Category Archives: Storage

Recreating a missing virtual machine disk (VMDK) descriptor file

For those days where you feel like pulling out your hair, VMware offers these lovely articles:

Had a VM the other day with a snapshot. Needed to make a new snapshot, but it refused. Powered off the VM to make the snapshot (failed) and then it wouldn’t power back on. Looked in its folder and found the -flat and -delta VMDKs (data intact), but no descriptor files.
Luckily the snapshot chain was not long and it was easy to recreate the descriptor files, even though vmkfstools did not like the ‘pvscsi’ controller option, so I used lsi and changed it to pvscsi it in the descriptor file.

Thin vs Thick

Imagine a vSphere 4.0 environment, running short on space with a dozen or so small datastores and most VMs using thin-provisioned disks. A decision is made to consolidate to fewer/larger datastores and convert the VMs to thick to make it easier for the distributed administration team to realize when a datastore was low on space and not consider it for new VMs, and to also prevent any catastrophes from over-subscribing a datastore with thin-provisioned VMs that eventually fill up and overflow the datastore.

Before doing this, we need an understanding of the different vmdk storage formats. Luckily, EMC guru Chad Sakac outlines these disk types in his article Thin on Thin? Where should you do Thin Provisioning – vSphere 4.0 or Array-Level?.

  • Thin: A VM’s thin-provisioned vmdk only consumes as much space on the datastore as the guest OS has written to its volumes inside the VM (the hypervisor quickly zeroes out the next available block and then commits the VM’s write IO). This format allows provisioning ahead of time an amount of storage the VM is expected to need over its lifetime and without the need to expand it in the future (though it can be expanded, if necessary). This also allows for over-subscribing a datastore by creating multiple VMs where the total sum of their thin-provisioned disks is larger than the datastore is actually capable of holding.
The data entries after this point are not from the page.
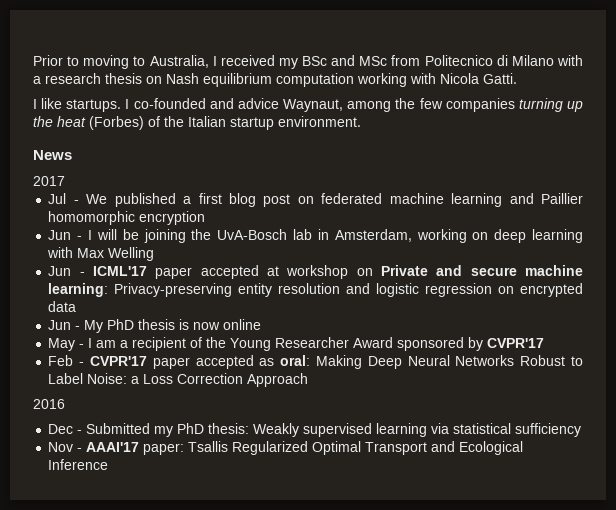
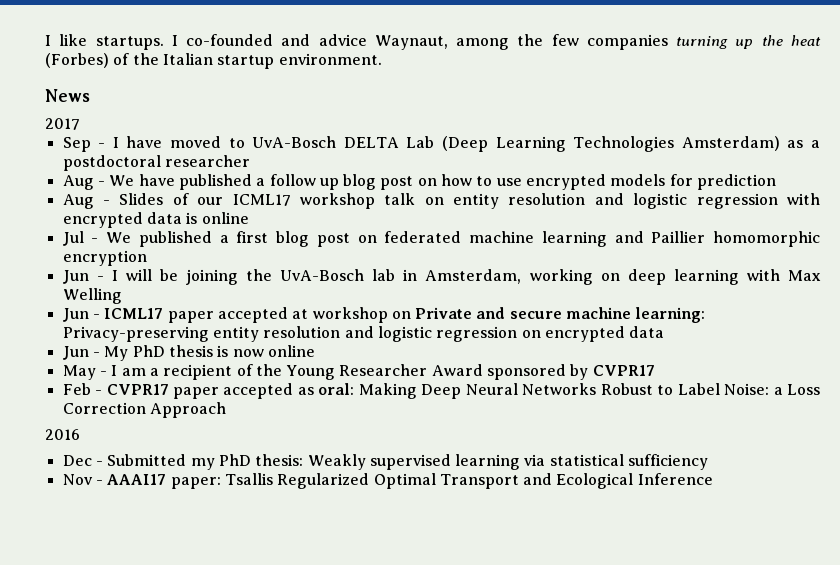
[33,55,583,69] [33,73,517,87] Prior to moving to Australia, I received my BSc and MSc from Politecnico di Milano with a research thesis on Nash equilibrium computation working with Nicola Gatti. // -> (45, 40) none
(65, 181) none -> [62,136,820,152] [62,155,250,171] [62,174,777,190] [62,193,820,209] [62,212,249,228] // Sep - I have moved to UvA-Bosch DELTA Lab (Deep Learning Technologies Amsterdam) as a postdoctoral researcher // Aug - We have published a follow up blog post on how to use encrypted models for prediction // Aug - Slides of our ICML17 workshop talk on entity resolution and logistic regression with encrypted data is online
[93,266,148,276] ICML'17 -> [104,308,164,319] ICML17
[487,338,545,348] CVPR'17 -> [592,365,655,376] CVPR17
[90,356,147,366] CVPR'17 -> [106,384,169,395] CVPR17
[86,442,140,452] AAAI'17 -> [107,474,167,485] AAAI17

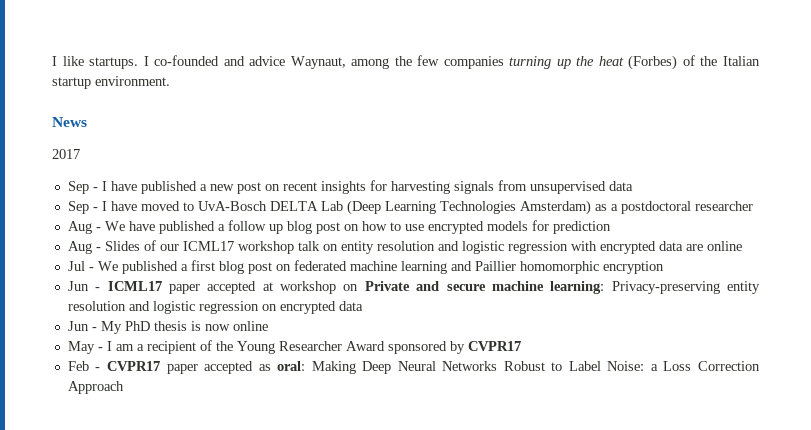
(80, 124) none -> [67,180,633,194] // Sep - I have published a new post on recent insights for harvesting signals from unsupervised data
[186,212,198,224] is -> [685,244,703,251] are
[62,269,821,285] [62,288,122,304] // Jun - I will be joining the UvA-Bosch lab in Amsterdam, working on deep learning with Max Welling -> (664, 267) none
[45,429,80,440] [62,454,709,470] [62,473,713,489] // 2016 // Dec - Submitted my PhD thesis: Weakly supervised learning via statistical sufficiency // Nov - AAAI17 paper: Tsallis Regularized Optimal Transport and Ecological Inference -> (124, 387) none

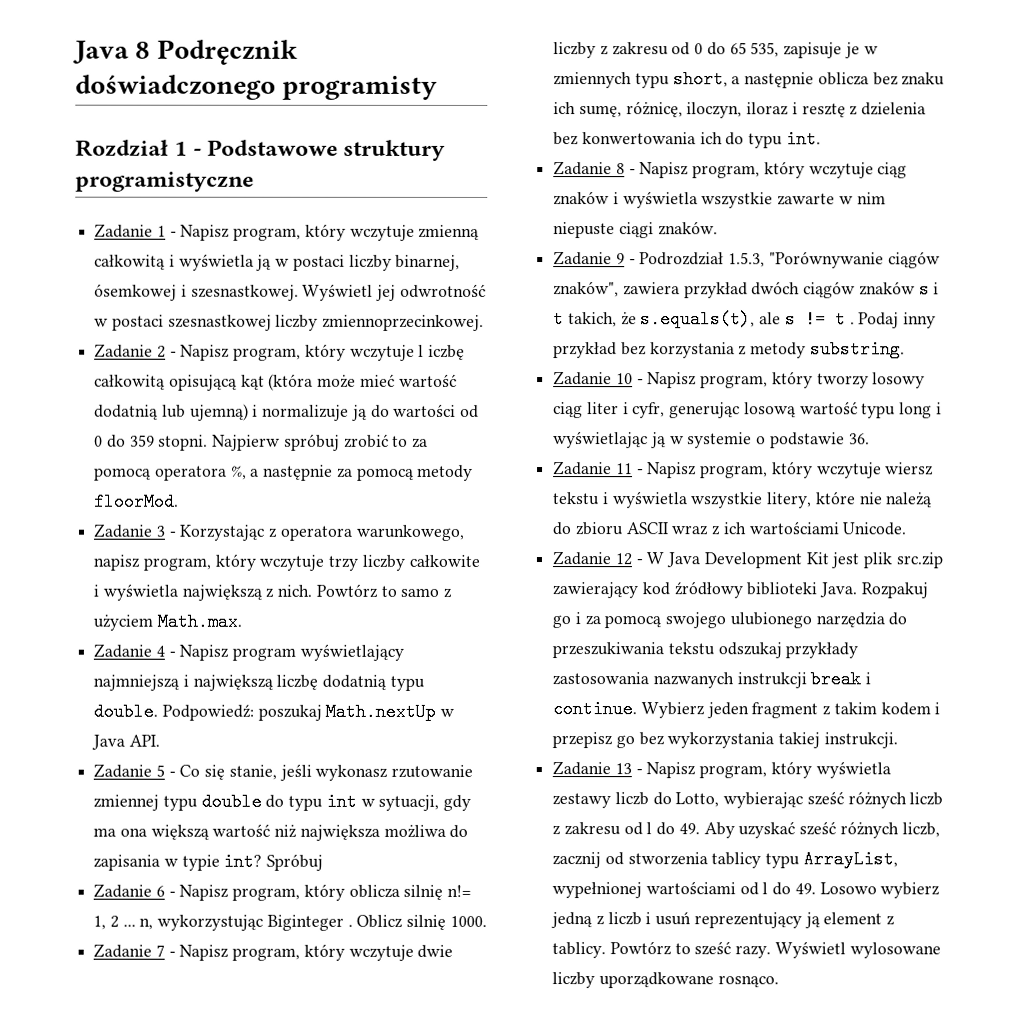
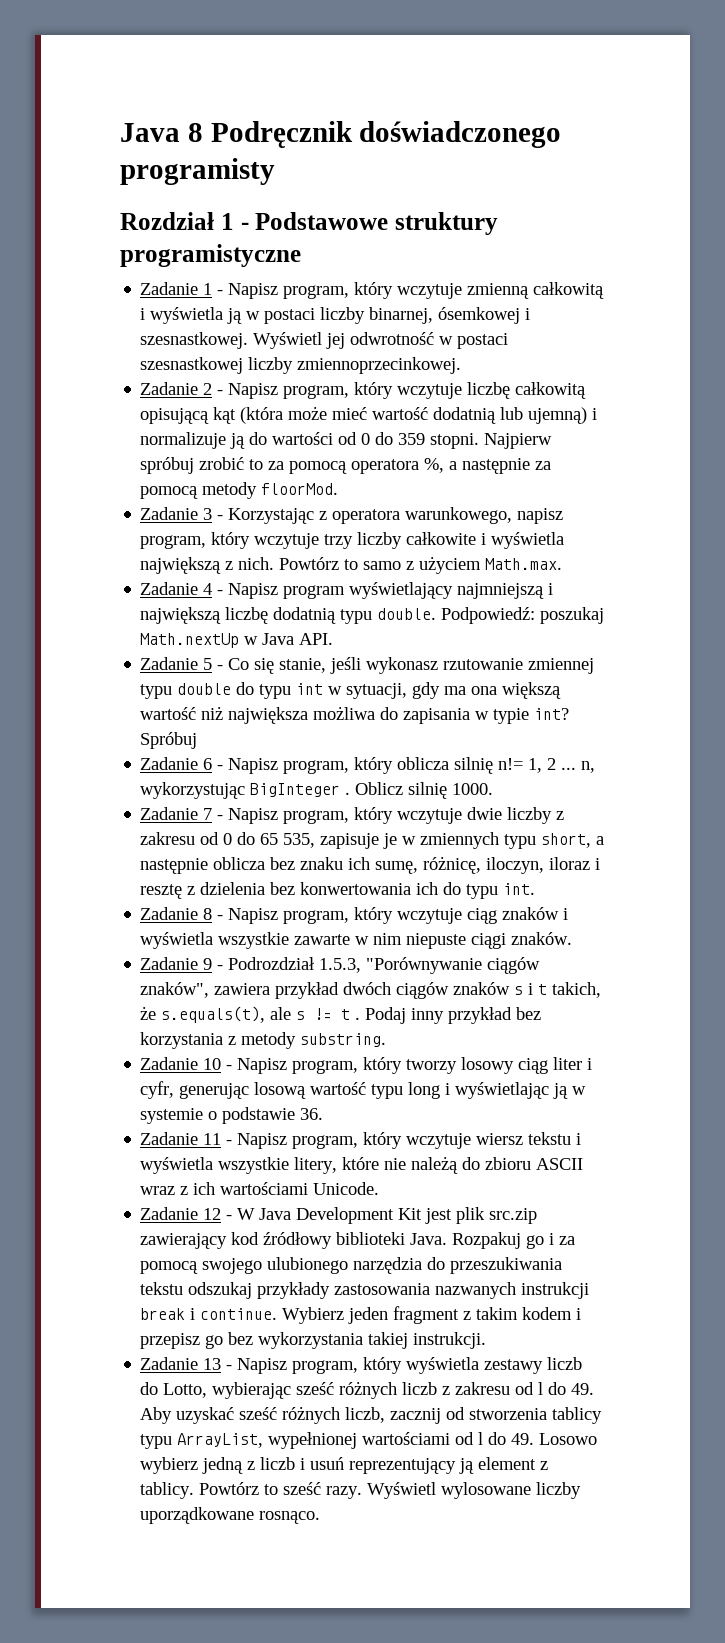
[418,344,466,360] l iczbę -> [467,382,511,399] liczbę
[266,914,344,931] Biginteger -> [250,783,341,797] BigInteger

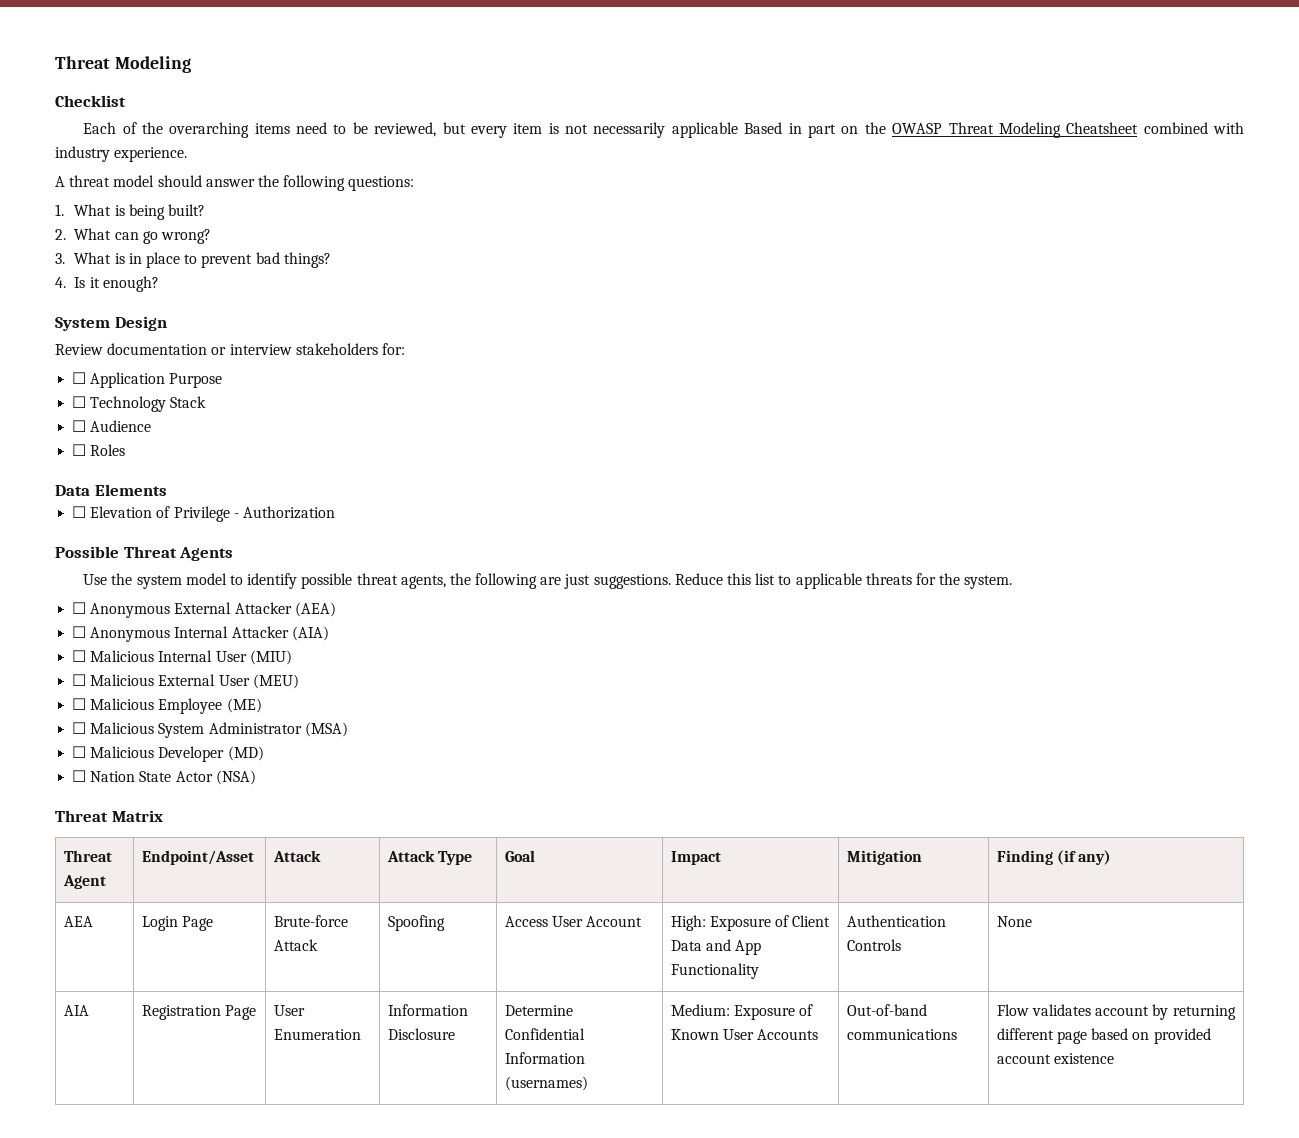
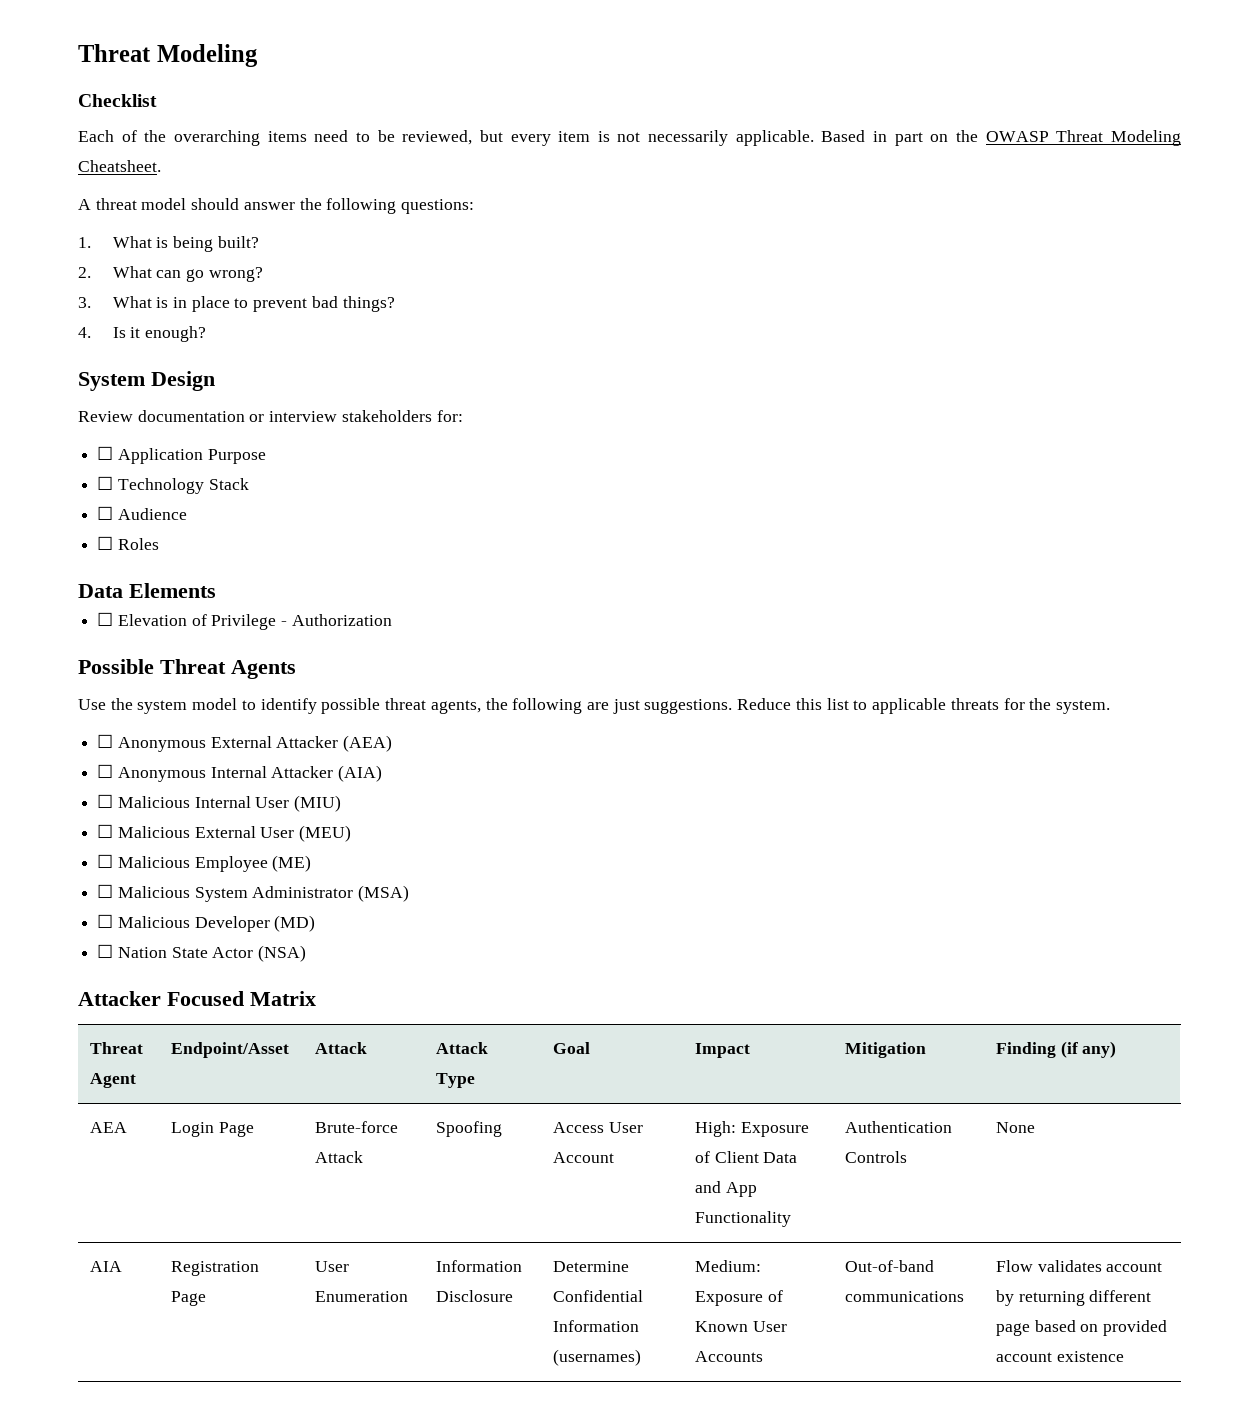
[671,122,738,138] applicable -> [735,130,814,146] applicable.
[1066,122,1244,134] [55,146,188,162] Cheatsheet combined with industry experience. -> [78,160,161,172] Cheatsheet.
[55,810,108,822] Threat -> [78,991,244,1006] Attacker Focused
This is OK while there is a lot of free space, but when free space is low and used space starts creeping up close to the total size of the datastore, extra caution must be taken to prevent the datastore from filling up entirely, causing a major headache. Simple things can easily push it over the edge such as VM swap files, snapshots, or other normal usages.
  • ZeroedThick: A VM’s zeroedthick-provisioned vmdk appears to the datastore filesystem to be as large as the original provisioned size and actively using all that space. However, from the perspective of the storage array hosting the datastore LUN, only the amount of data written by the Guest OS to its volumes is actually written to the vmdk on the datastore. The array sees this small usage and not the larger usage of the entire vmdk that the datastore reports for the vmdk. This is important when using array-based thin-provisioning. LUNs with zeroedthick-provisioned VMs do not consume any more space than thin-provisioned VMs, so thin-provisioning on the array is still useful. When a VM needs to write a new block, no zeroing is required since the vmdk already lays claim to blocks on the filesystem that it needs, and space isn’t wasted on the array, and a datastore cannot overflow or be over-provisioned.
  • EagerZeroedThick: A VM’s eagerzeroedthick-provisioned vmdk actually does consume the entire amount of provisioned space both on the datastore and on the underlying LUN. Any space remaining in the vmdk after the Guest OS has written what it needs is filled up by blocks of zeros. Consequently, these types of vmdks take awhile to create because the hypervisor inflates the vmdk with these blocks of zeros which must all be written to the storage array which also has to commit space. Not only Guest OS data but also zeroed blocks that the hypervisor has written out at disk creation that haven’t been overwritten by guest data. However, if the array supports a feature such as ‘zero-based page reclaim’ in a thin-provisioned pool, it can scan for these zeroed blocks and reclaim them as free space since it recognizes that no data is actually stored there. Note that the VMware feature Fault Tolerance (FT) requires eagerzeroedthick-provisioned disks, as does VMs participating in Microsoft Clustering (MSCS). This requirement ensures the space is there to support the critical availability requirement inherent in FT and MSCS VMs.

The concern is that by converting from thin-provisioned to thick-provisioned VMs during storage vMotion to new/larger datastores, lots of additional space would be used on the datastores and disk array. The important part to know is that while the datastore appears to be using more space with all VMs being thick-provisioned, it actually isn’t using all that space on the disk array because the VM disks are converted to zeroedthick-provisioned during storage vMotion. Not eagerzereodthick.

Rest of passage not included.